◆ What you should do:
Using the records below, write out again exactly the lines that begin at the line containing "and LinkedIn Account ID" and end at the line containing "name (e.g., api1.unipile.com:13111)", and no other lines.
---------- Entries supplied
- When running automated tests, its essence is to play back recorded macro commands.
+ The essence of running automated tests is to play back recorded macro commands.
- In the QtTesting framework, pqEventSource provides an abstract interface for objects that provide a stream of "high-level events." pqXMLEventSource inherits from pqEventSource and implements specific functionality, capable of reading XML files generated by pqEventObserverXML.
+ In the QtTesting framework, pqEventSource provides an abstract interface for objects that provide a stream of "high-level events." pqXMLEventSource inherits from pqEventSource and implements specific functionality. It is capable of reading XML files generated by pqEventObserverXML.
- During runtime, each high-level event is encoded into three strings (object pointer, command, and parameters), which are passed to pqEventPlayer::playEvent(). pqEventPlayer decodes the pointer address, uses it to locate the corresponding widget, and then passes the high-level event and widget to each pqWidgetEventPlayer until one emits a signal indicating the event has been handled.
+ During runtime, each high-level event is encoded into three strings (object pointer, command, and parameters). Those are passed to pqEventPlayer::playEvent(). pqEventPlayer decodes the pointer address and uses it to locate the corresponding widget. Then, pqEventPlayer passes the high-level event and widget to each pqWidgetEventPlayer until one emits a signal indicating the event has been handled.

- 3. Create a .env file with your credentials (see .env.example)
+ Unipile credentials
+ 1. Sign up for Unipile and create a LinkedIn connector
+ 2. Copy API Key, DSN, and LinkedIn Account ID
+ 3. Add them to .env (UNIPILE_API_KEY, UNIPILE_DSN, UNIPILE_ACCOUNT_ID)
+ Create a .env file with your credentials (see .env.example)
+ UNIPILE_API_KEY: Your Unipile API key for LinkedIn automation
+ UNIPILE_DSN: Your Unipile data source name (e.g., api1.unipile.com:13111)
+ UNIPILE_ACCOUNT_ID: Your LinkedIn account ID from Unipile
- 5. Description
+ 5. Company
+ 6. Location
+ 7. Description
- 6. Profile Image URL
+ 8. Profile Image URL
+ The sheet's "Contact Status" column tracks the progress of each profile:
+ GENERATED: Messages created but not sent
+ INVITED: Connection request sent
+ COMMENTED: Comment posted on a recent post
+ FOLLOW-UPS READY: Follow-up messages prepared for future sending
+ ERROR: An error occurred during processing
--------------------
◆ Response area:
+ 2. Copy API Key, DSN, and LinkedIn Account ID
+ 3. Add them to .env (UNIPILE_API_KEY, UNIPILE_DSN, UNIPILE_ACCOUNT_ID)
+ Create a .env file with your credentials (see .env.example)
+ UNIPILE_API_KEY: Your Unipile API key for LinkedIn automation
+ UNIPILE_DSN: Your Unipile data source name (e.g., api1.unipile.com:13111)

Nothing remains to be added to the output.